───── Data to process ─────

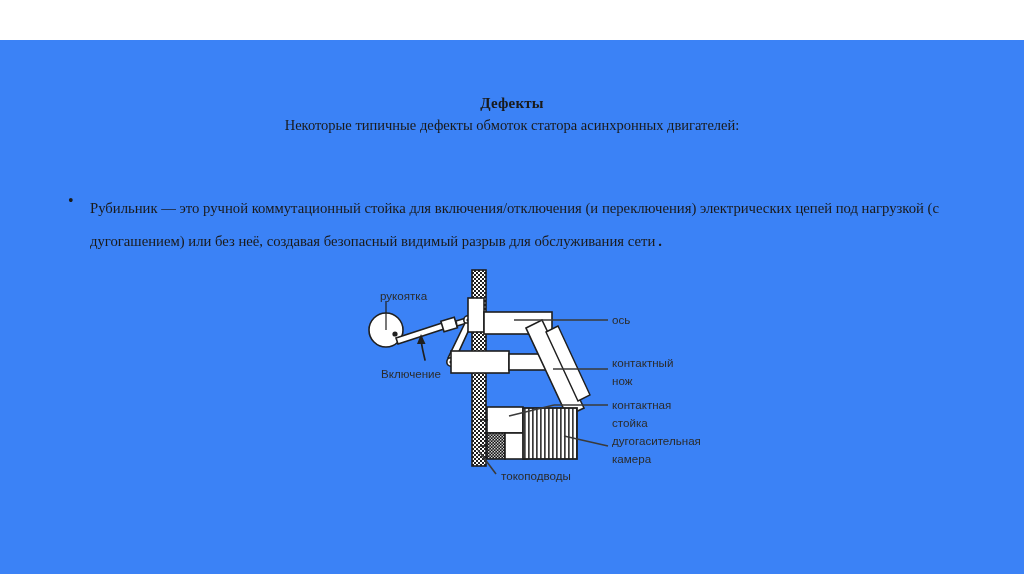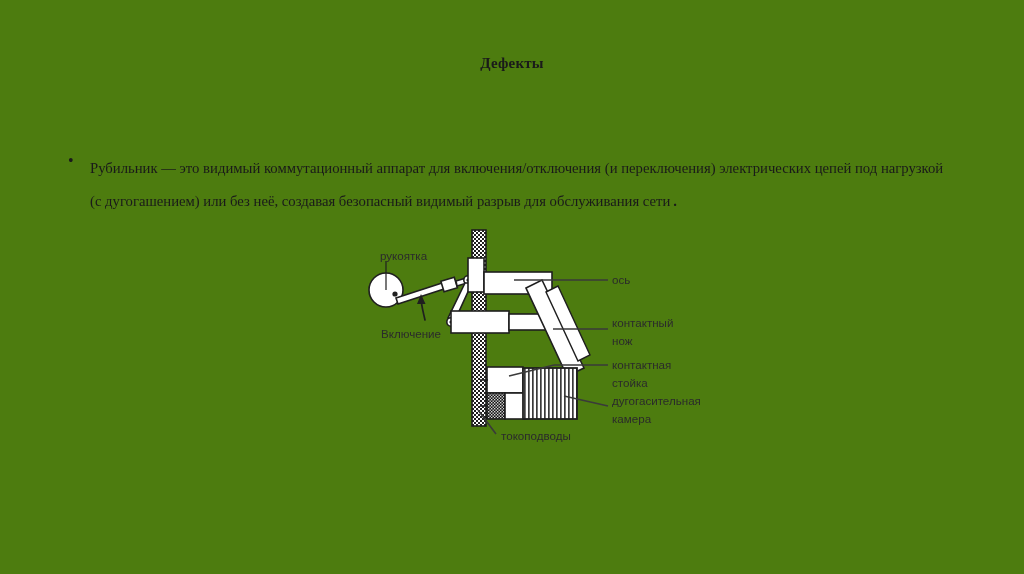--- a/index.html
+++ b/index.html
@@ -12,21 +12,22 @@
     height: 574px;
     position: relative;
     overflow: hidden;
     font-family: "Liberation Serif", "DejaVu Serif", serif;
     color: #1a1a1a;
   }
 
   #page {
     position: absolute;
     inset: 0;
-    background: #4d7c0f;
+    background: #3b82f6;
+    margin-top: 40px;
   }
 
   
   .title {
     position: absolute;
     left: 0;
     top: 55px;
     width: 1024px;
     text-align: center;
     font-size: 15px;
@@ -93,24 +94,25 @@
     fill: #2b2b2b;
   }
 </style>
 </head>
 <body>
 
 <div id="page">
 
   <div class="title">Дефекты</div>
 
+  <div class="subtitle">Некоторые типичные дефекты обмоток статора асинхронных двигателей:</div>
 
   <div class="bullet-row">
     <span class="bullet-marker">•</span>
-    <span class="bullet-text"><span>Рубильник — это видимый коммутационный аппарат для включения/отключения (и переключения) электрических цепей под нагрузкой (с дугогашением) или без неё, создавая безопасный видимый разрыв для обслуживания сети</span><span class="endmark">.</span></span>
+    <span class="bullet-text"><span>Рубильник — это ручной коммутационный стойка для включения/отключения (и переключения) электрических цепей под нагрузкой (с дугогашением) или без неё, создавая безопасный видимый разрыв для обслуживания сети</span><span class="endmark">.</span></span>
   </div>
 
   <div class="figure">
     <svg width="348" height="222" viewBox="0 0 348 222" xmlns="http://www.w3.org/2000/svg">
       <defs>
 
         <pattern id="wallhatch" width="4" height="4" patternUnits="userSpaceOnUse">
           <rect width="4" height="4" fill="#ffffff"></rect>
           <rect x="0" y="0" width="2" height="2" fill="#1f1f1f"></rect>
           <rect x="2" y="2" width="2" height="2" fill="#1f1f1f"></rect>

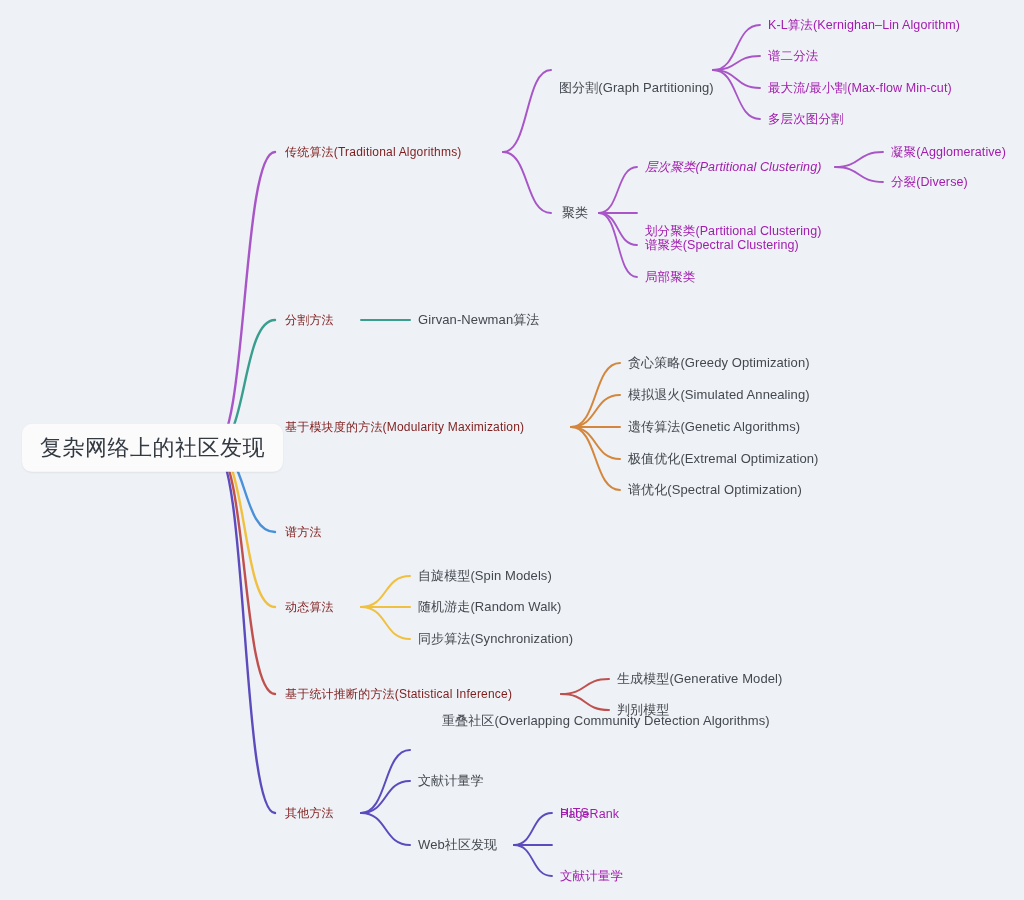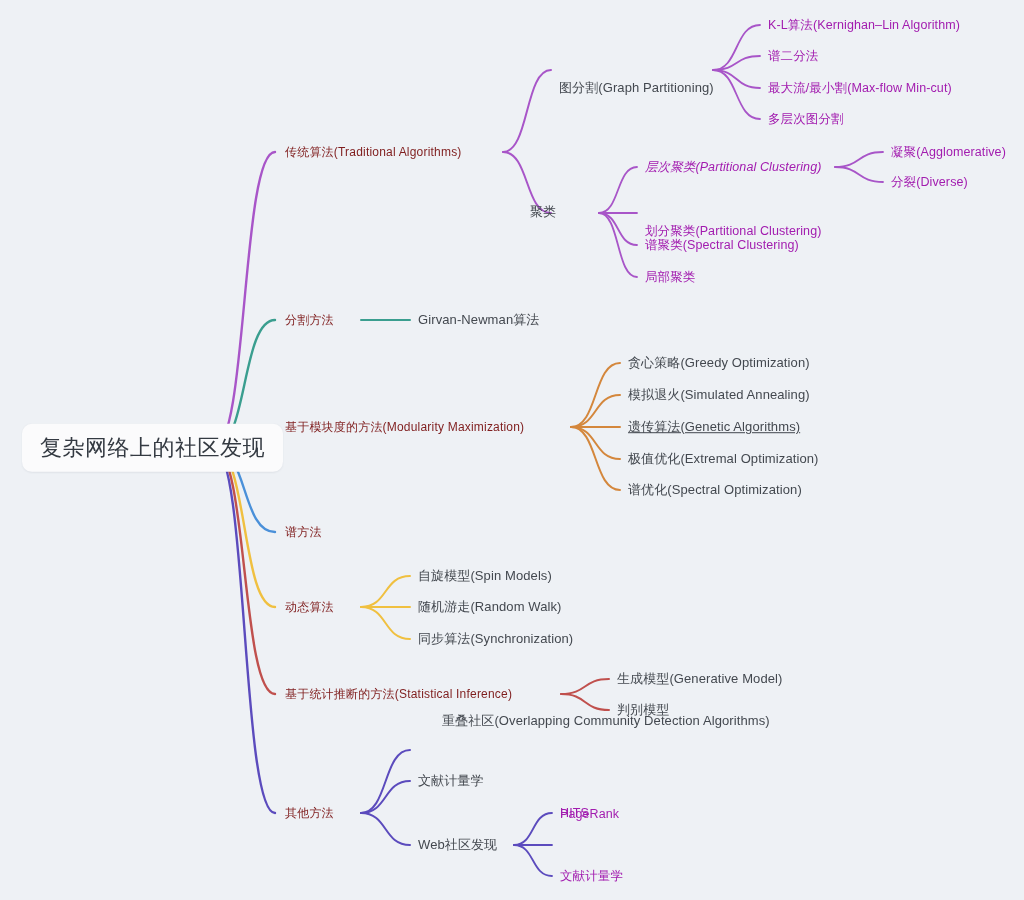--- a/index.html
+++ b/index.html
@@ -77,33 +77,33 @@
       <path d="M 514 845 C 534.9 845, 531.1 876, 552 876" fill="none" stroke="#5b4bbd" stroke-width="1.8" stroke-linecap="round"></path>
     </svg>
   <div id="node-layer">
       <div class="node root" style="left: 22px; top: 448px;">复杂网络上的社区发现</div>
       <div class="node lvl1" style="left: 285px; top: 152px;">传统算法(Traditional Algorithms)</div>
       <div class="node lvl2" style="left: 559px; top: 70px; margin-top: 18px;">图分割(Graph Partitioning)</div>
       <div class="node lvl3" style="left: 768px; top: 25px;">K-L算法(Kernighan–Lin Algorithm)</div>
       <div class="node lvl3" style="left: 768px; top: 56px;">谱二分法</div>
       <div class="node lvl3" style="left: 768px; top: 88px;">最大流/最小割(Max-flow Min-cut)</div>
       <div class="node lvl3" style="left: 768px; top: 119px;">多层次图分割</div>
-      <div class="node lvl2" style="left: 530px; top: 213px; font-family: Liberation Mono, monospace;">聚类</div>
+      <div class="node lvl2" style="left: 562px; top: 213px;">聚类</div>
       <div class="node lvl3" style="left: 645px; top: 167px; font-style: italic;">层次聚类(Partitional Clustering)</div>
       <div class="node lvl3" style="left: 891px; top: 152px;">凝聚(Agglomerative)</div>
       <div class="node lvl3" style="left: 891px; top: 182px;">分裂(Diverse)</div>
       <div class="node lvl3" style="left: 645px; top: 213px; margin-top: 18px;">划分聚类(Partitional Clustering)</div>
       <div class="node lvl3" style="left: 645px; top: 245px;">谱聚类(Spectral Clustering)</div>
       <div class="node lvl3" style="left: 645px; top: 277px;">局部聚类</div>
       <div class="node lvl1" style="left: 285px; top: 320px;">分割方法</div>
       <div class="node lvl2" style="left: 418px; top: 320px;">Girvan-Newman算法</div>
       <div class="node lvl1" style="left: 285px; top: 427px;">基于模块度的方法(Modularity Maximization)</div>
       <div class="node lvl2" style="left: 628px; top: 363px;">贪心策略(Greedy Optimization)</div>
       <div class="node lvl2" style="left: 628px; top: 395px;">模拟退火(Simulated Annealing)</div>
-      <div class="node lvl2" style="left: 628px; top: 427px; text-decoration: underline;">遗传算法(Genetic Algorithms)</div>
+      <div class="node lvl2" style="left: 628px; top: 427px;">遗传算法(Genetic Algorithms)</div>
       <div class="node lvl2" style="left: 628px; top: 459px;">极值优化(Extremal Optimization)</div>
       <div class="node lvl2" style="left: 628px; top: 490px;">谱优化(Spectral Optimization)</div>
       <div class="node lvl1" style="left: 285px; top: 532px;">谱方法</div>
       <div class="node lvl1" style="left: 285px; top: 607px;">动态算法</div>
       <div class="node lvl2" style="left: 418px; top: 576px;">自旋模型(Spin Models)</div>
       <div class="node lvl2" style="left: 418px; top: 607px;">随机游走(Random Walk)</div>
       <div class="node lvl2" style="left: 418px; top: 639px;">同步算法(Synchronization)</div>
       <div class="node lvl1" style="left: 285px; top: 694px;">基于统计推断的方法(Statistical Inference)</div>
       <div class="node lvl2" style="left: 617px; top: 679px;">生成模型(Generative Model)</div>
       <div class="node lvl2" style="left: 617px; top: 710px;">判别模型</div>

─────

**Problem requirements:** Looking at the material above, count the lines containing the string "background" and reply with the count alone.

**Worked solution:** 2